Tuesday, December 19, 2006

In all the organisations I've worked in, I've noticed that there are only two things that need to be done, and that doing those two things involves meeting with other team members and getting agreement.

If your experience of meetings is like mine, you'll be groaning already!

From my studies of facilitation techniques and my experience working with managers and teams in organsations, it's become clear that there are six keys we can use to unlock the potential that hides behind the bickering, the backstabbing and the circular debates that dominate so many teams.

Ask your team members this week (at the party if you like, their guard will be down):

"If someone you know asked you what this team is for, what would you say?"

It's a question we all think we know the answer to. When challenged we may not find so easy to put into words. Seriously, try asking people to write down their answers and then compare. There will be considerable umming and ahing followed by consternation at how different their answers are.

Then you can discuss why your answers are different and how you can all get to the same answer in future.

Meaning, purpose, mission, whatever you want to call it - we all know it's vital but how often do we check that people actually know it?


All the best,

Dave Bull
Team Coaching Network Ltd
http://www.teamcoachingnetwork.com

Wednesday, November 08, 2006

Laughter: The Best Medicine...

...was the title of one of the regular humour columns in the Readers' Digest my mother used to read. I remember as a 10-year-old boy skipping past boring stuff about how brave people climbed Everest with no legs using only three plastic toothpicks they salvaged from a plane crash or about how to spice up your married heterosexual right-wing bourgeious life to read the three or four humour slots in that magazine.

Which is NOT the point of this posting. Have a look at our friend Dan's latest post to find out what he thinks about the effect of laughter.

More seriously, real laughter in the workplace is a great thing and can be beneficial for your team.  there is a world of difference between real laughter and the "I was only joking, what's the matter with you?" culture.


All the best,

Dave Bull
Team Coaching Network Ltd
http://www.teamcoachingnetwork.com

Friday, November 03, 2006

Creating and Sustaining Momentum

Someone congratulated me recently on "keeping up the momentum" with this blog!

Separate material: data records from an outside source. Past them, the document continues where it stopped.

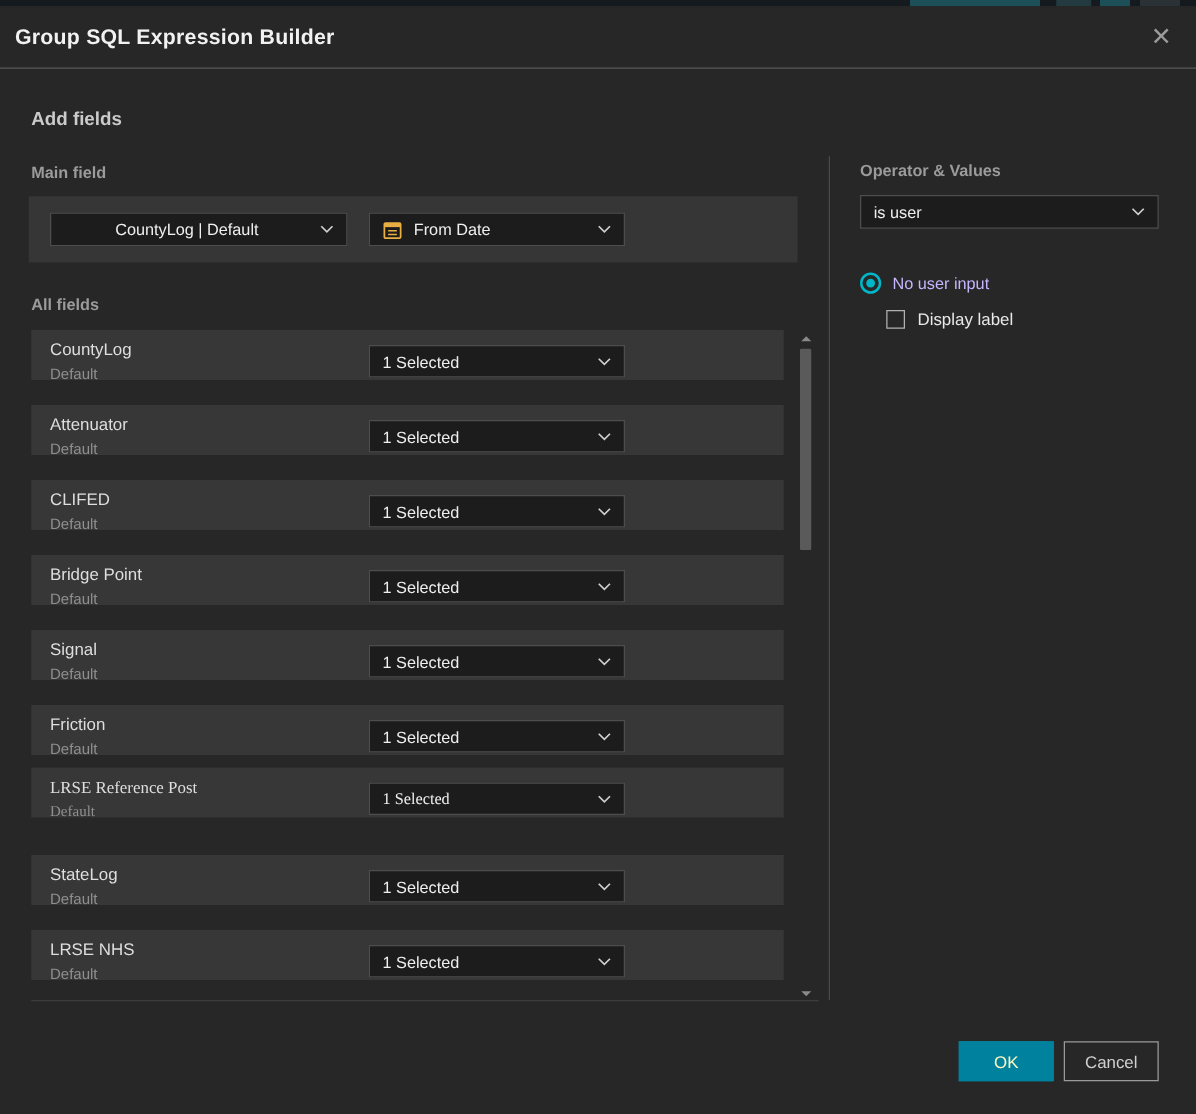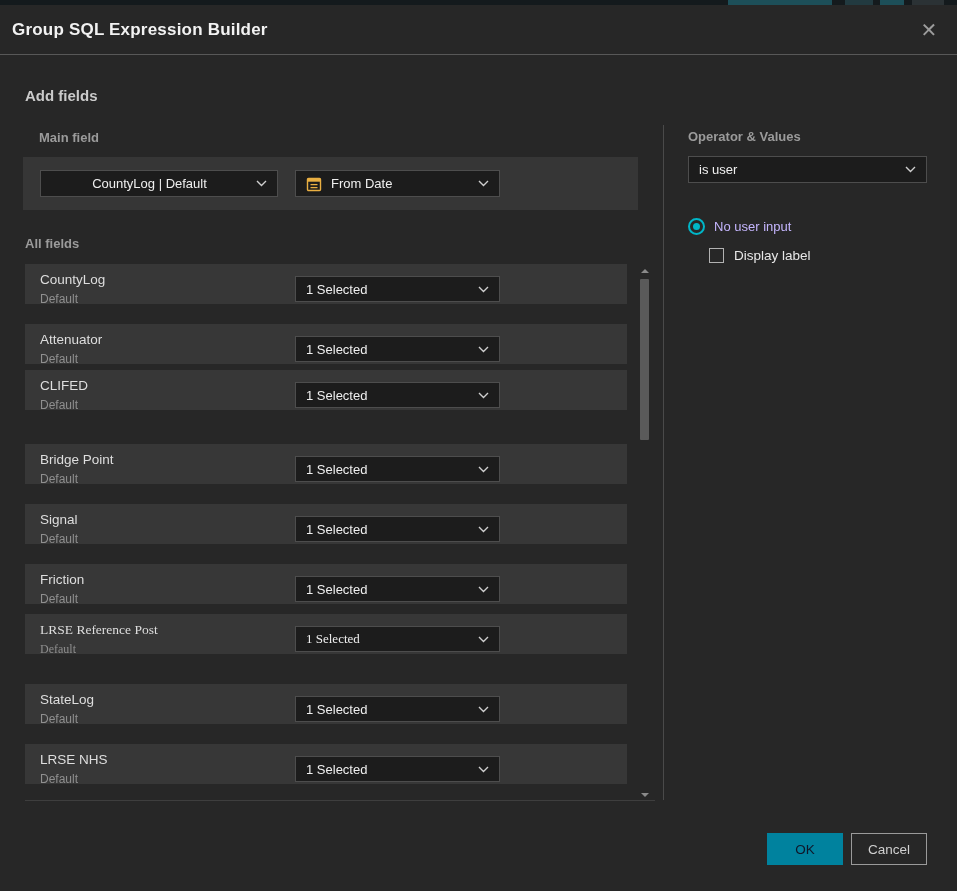"Main field" .lbl-mainfield { left: 39px -> 25px }
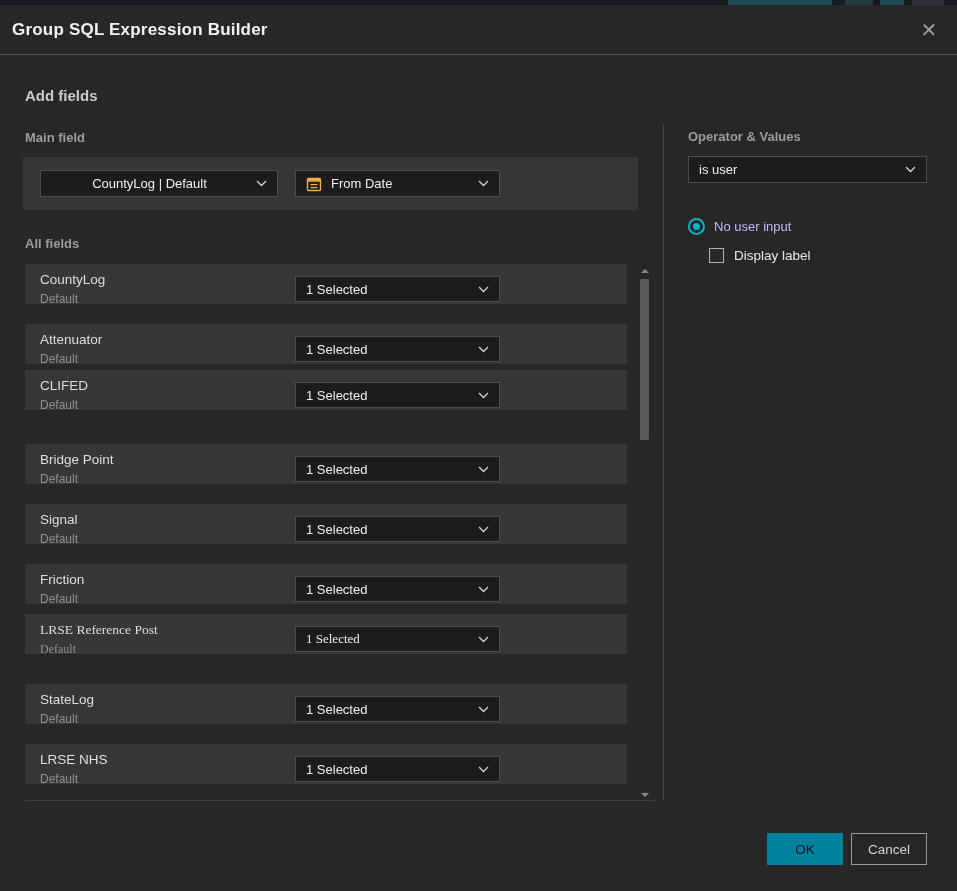"CLIFED" div.field-row { top: 108px -> 122px }
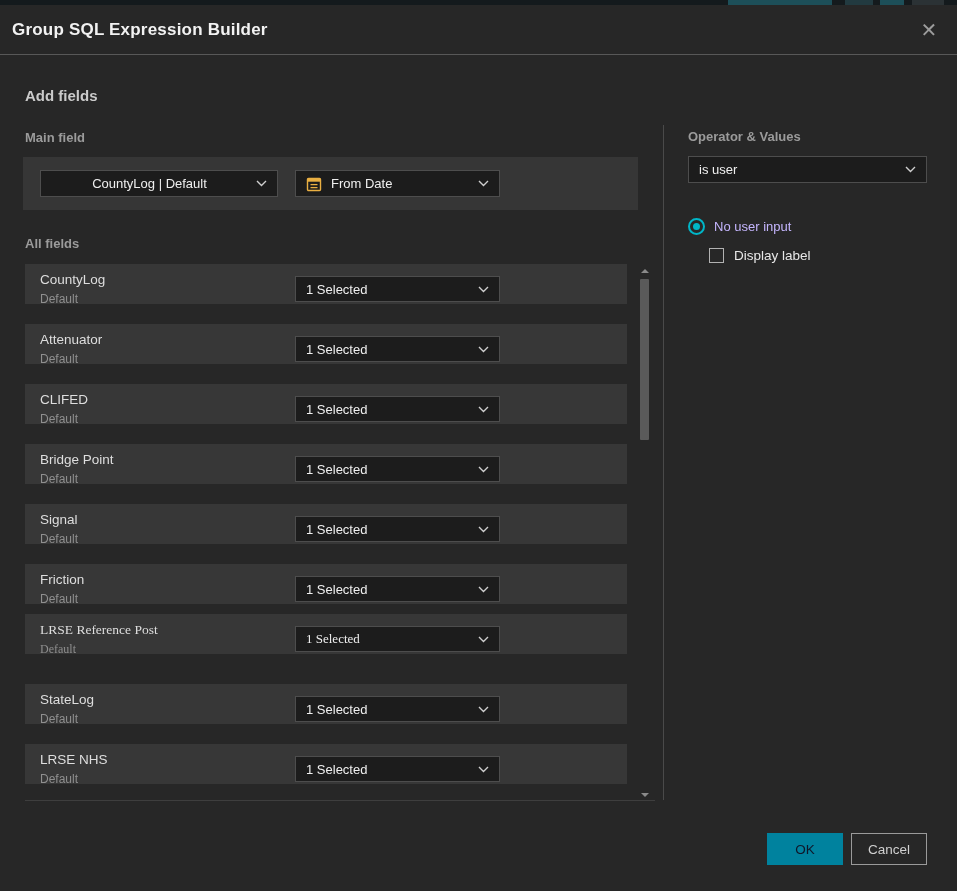"OK" .btn-ok { color: #0f172a -> #fef9c3 }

This got me thinking about momentum in management teams and in helping teams change and grow.

We all want our teams to be effective, to make good decisions and to implement the decisions they make in an effective way. The danger is that one-hit solutions and quick fixes generate a lot of enthusiasm that doesn't last once the team get back to the workplace.

When people ask me if I can facilitate a 3-day event with their team, I will often ask them to consider 6 half-days instead. When I can work with a team once a month over 6 months, they get so much more benefit. They develop as a team more by being given the opportunity to reflect on and share their experiences between sessions of applying what was agreed; I get to see the change in their behaviour and confidence over the period; and the company are able to assess and evaluate the benefit of my work with their team. This enables me to offer the money-back guarantee of the work I do.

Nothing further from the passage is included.